DETROIT -

Coming off a quarterly performance where the finance company’s total originations of loans and leases jumped higher than any quarterly figure the company posted in the past year, General Motors and General Motors Financial entered into a support agreement on Thursday, reaffirming what executives described as the critical role GM Financial plays in the parent automaker’s success.

The companies explained that this agreement provides for leverage limits and liquidity support to GM Financial if needed, as well as other general terms of support.

Under the terms of the agreement, as GM Financial expands its product portfolio and grows its business, GM committed to provide funding to GM Financial if its earning assets leverage ratio rises above pre-determined thresholds.

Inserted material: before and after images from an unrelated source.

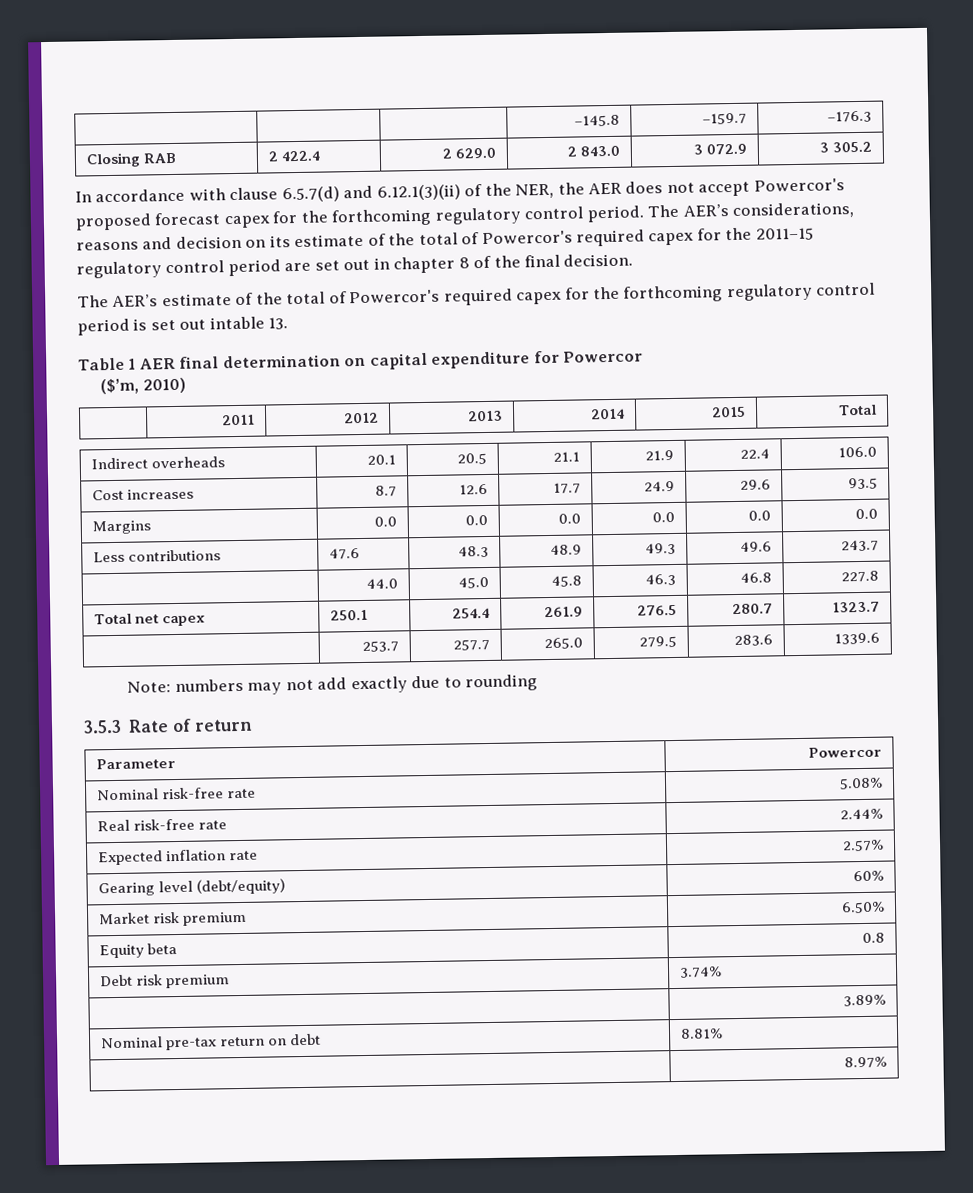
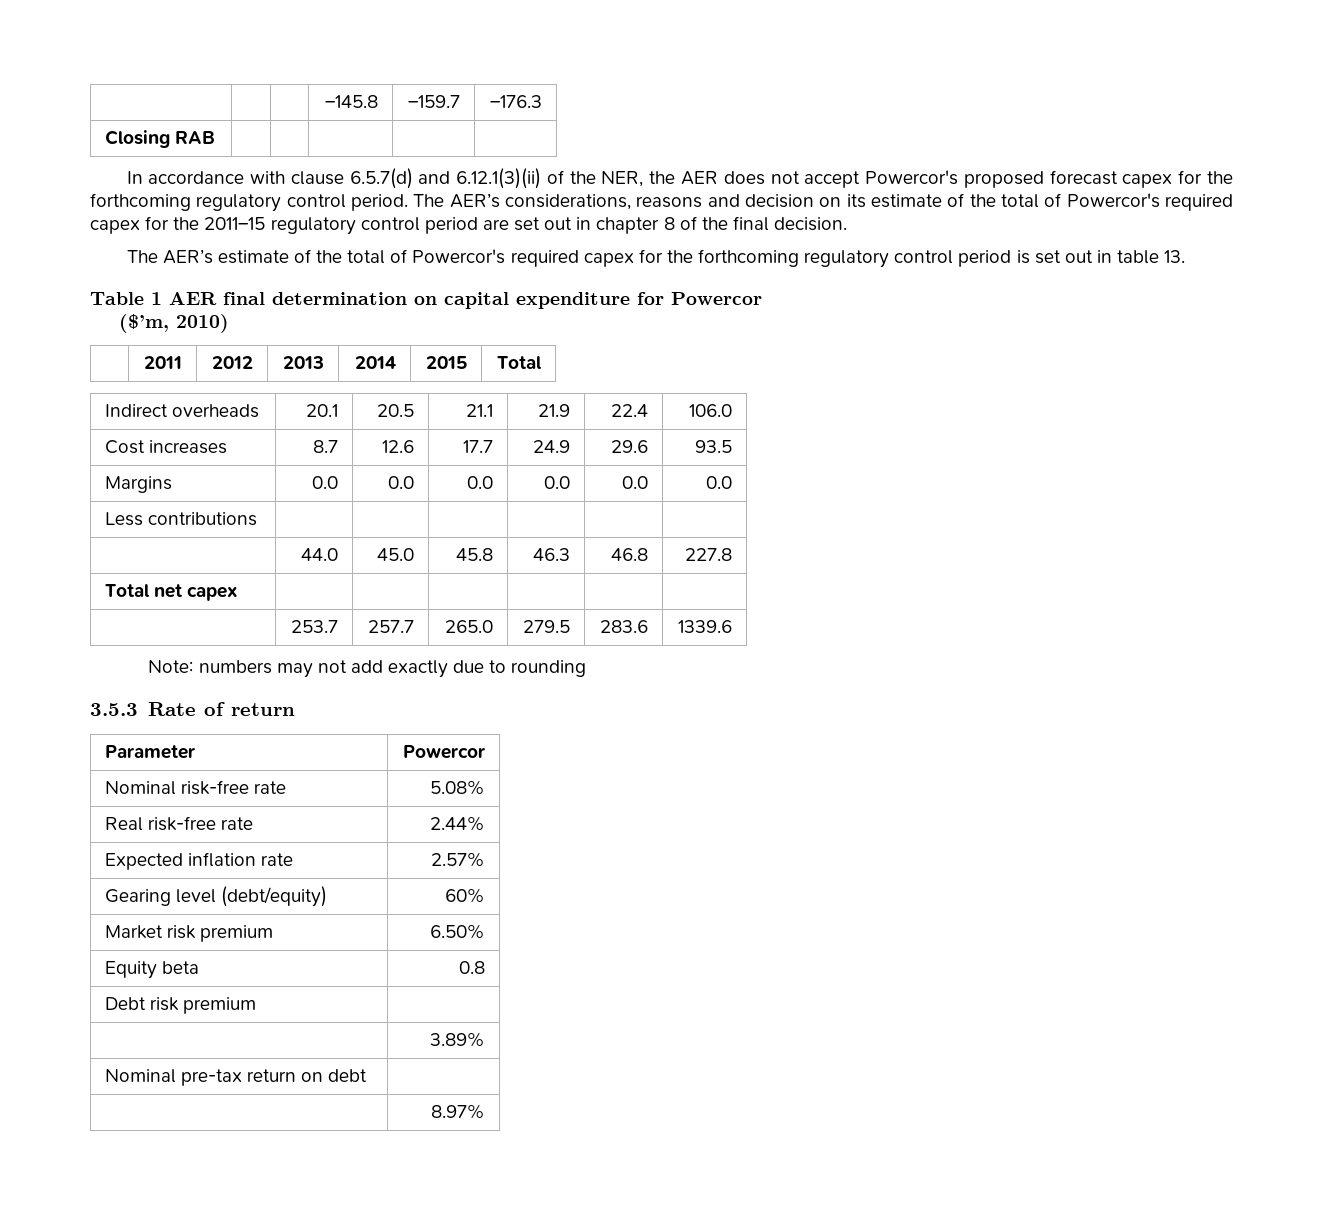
- Closing RAB | 2 422.4 | 2 629.0 | 2 843.0 | 3 072.9 | 3 305.2
+ Closing RAB | | | | |
- The AER’s estimate of the total of Powercor's required capex for the forthcoming regulatory control period is set out intable 13.
+ The AER’s estimate of the total of Powercor's required capex for the forthcoming regulatory control period is set out in table 13.
- Less contributions | 47.6 | 48.3 | 48.9 | 49.3 | 49.6 | 243.7
+ Less contributions | | | | | |
- Total net capex | 250.1 | 254.4 | 261.9 | 276.5 | 280.7 | 1323.7
+ Total net capex | | | | | |
- Debt risk premium | 3.74%
+ Debt risk premium |
- Nominal pre-tax return on debt | 8.81%
+ Nominal pre-tax return on debt |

GM extended an intercompany revolving credit facility to GM Financial to provide up to $1 billion of liquidity if needed.

Executives indicated this facility, which is subordinate to GM Financial’s senior unsecured and secured debt, will replace an existing $600 million line of credit from GM.

They also mentioned the agreement also provides that GM will use its commercially reasonable efforts to ensure that GM Financial will continue to be designated as a subsidiary borrower on up to $4 billion of GM’s corporate revolving line of credit.

“GM Financial is a core component of GM’s business and this agreement will strengthen its capability to support GM’s strategy,” GM president Dan Ammann said.

Since being acquired by GM in 2010, GM Financial has significantly increased its share of GM’s business, which now represents 75 percent of GM Financial’s consumer loan and lease originations.

And the finance company is also prospering within its division that services stores outside of GM’s franchise network.

In a quarter company executives said contained a “leveling of competitive intensity,” the AmeriCredit-branded business generated by GM Financial during the second quarter jumped to a higher level than in any quarter seen in a year.

AmeriCredit, which originates loans at non-GM dealerships, posted $855 million in paper during Q2, an amount $106 million higher than a year earlier.

GM Financial president and chief executive officer Dan Berce cheered Thursday’s move made by the parent automaker.

“With the acquisition of the international business, the growth in our North America product portfolio and the diversity of our funding platform, we are well positioned to support GM as its captive auto finance company,” Berce said.

“The support agreement represents the next step in the evolution of GM Financial and further cements our position as GM’s captive,” he added.

The support agreement has been filed by GM Financial on Form 8-K with the Securities and Exchange Commission.